Eve vardım; kapı kapalıydı ama kilitli olup olmadığına bakmadan kapıya hafifçe vurdum. Annemin içeriden kapıya doğru yürüdüğünü ayak seslerinden duyuyordum. Gündüz olmasına rağmen, her zaman ihtiyatlı olan annem, “kim o” diye sordu. “Oğlun, Çetin” diyemedim … aptalca bir şaka yapmak istedim, “Allah misafiri” dedim. Annem, kapıyı açtı ve beni gördü. Hiçbir şey demeden, yüzüme ve özellikle gözlerime daha önce hiç bu kadar yüksek yoğunlukla hissetmediğim, olağanüstü bir sıcaklık ve şefkatle bakmaya başladı. Gözlerimi kamaştırmayan ama tüm yüzümü ısıtan parlak bir güneşe bakıyor gibiydim. Tam o anda annemin gözlerinden yaşlar dökülmeye başladı … göz yaşları yanaklarına iniyor, oradan da entarisinin göğsüne damlıyordu. “Allah misafiri” dediğime bin pişman oldum. Salak mıyım ben, ne yaptım, dedim, kendi kendime. Ne yaptım ben? Niçin adımı söylemedim de onu böyle şaşırttım. Hiç konuşmadan bana bakıyor ve sessizce ağlıyordu. Benim de gözlerimden yaşlar dökülmeye başladı; Ana oğul sessizce ve durmaksızın dökülen göz yaşlarımızla birbirimize bakıyor ve ağlıyorduk.
Annem, hafif bir sesle, “Sen misafir değilsin balam” diye söze başladı … “Sen misafir değilsin, sen misafir değilsin, sen misafir değilsin” diye tekrarlamaya devam etti. Bu cümle yavaşça bir türküye dönüştü. Saniyeler aktı ve benim anam, Erivan radyosundan birlikte dinlediğimiz dengbejlerin söylediği Kürtçe türkülerin makamında ve bir daha kesinlikle unutamayacağım tek satırlık bir türkü besteledi ve söyledi: “Sen Misafir Değilsin Balam”.

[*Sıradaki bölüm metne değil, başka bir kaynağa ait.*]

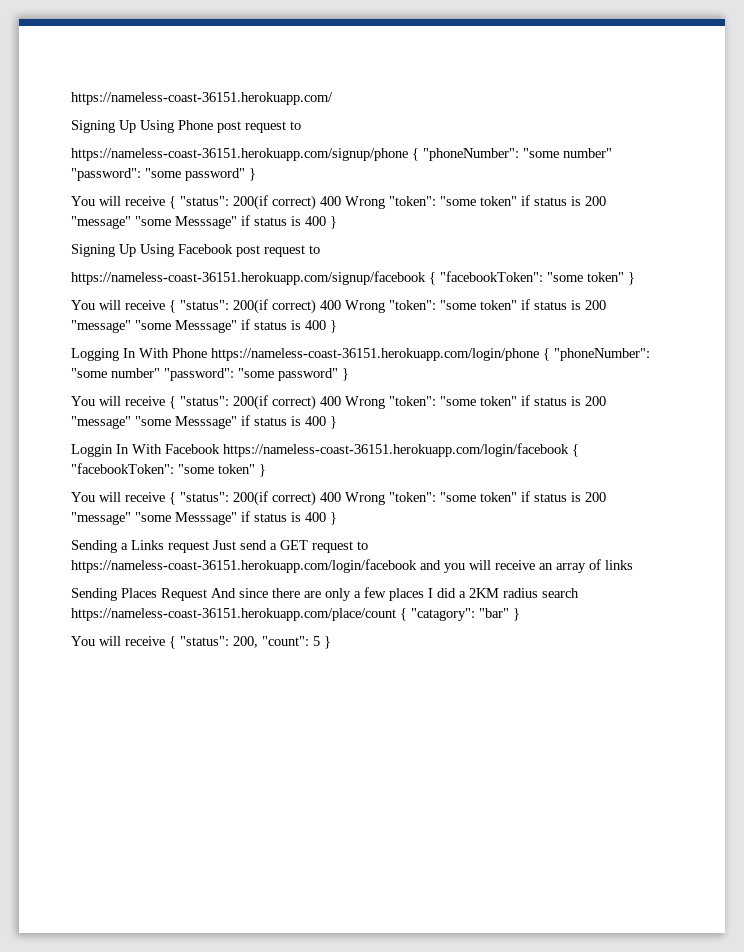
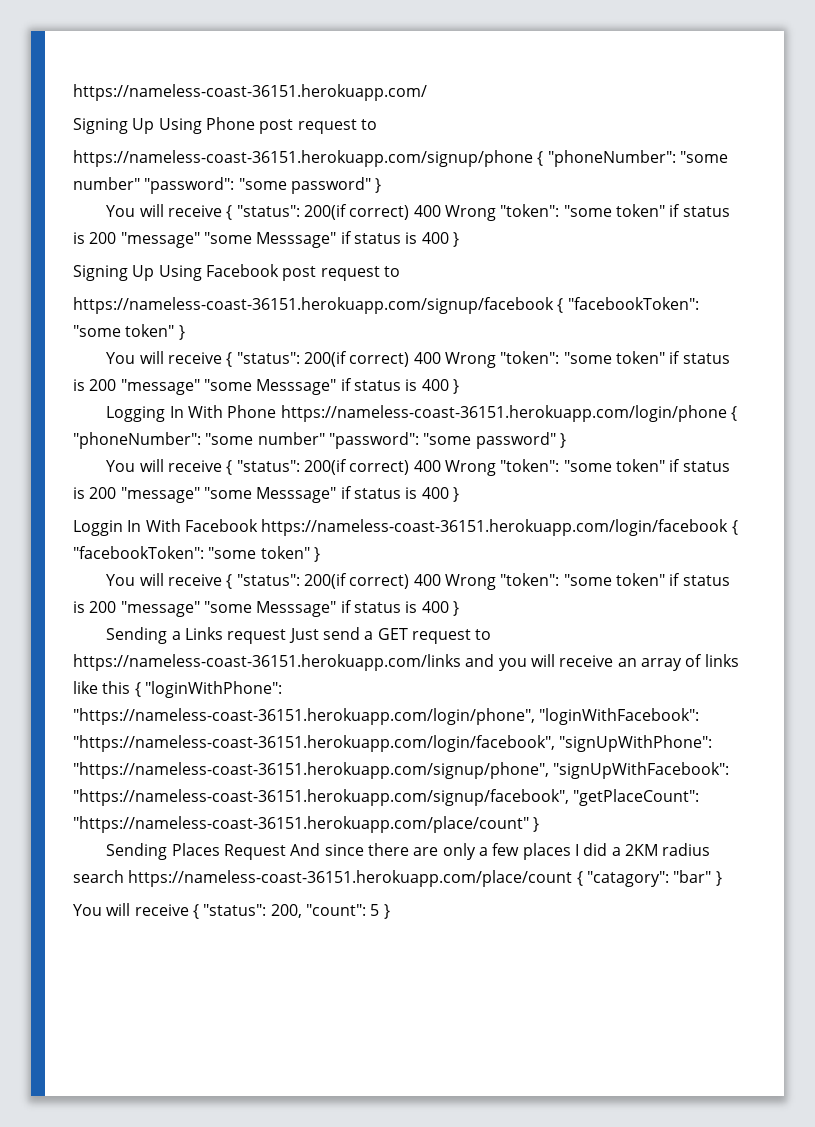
[71,559,417,573] https://nameless-coast-36151.herokuapp.com/login/facebook -> [73,654,461,671] https://nameless-coast-36151.herokuapp.com/links
(633, 565) none -> [73,681,282,698] [73,708,700,725] [73,735,713,752] [73,762,730,779] [73,789,700,806] [73,816,540,833] like this { "loginWithPhone": "https://nameless-coast-36151.herokuapp.com/login/phone", "loginWithFacebook": "https://nameless-coast-36151.herokuapp.com/login/facebook", "signUpWithPhone": "https://nameless-coast-36151.herokuapp.com/signup/phone", "signUpWithFacebook": "https://nameless-coast-36151.herokuapp.com/signup/facebook", "getPlaceCount": "https://nameless-coast-36151.herokuapp.com/place/count" }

Saniyeler durdu, Annemin türküsünü söylerken başının döndüğünü, hafif hafif ve dengesizce sallandığını ve yere doğru düşmekte olduğunu fark ettim. İleri fırladım, tutmaya çalıştım. O anda kız kardeşim Leyla arkasında belirdi, düşmekte olan annemi ve beni gördü, “Abi” diye çığlık attı. Ben, “Leyla git Cemile Abayı çağır” diye bağırdım; annemi tutarak yere uzanmasına yardım ettim. Leyla dışarıya fırladı. Annem bayılmıştı; başının altına bir minder koydum, eğilip gözlerini, yanaklarını alnını öpmeye çalıştım. Çok halsizce nefes alıyordu. Gözlerini arada bir hafifçe açıyordu. Kaç dakika oldu bilmiyorum, Cemile Abamız içeri girdi. Leylaya, git kolonya getir dedi. Kolonyayla Annemin alnını ve şakaklarını ovdu, 3 Kulhuvallah 1 Elham okudu. Annem yavaş yavaş kendine gelmeye başladı. Cemile Abam, bana çok kızdı, “Oğlum böyle şaşırtma anneni; onun kalbi sağlam değil, bir gün durur valla; Evladım balam canım, yapma bir daha” dedi. Hiç yapar mıyım, Cemile Aba, dedim; hiç yapar mıyım?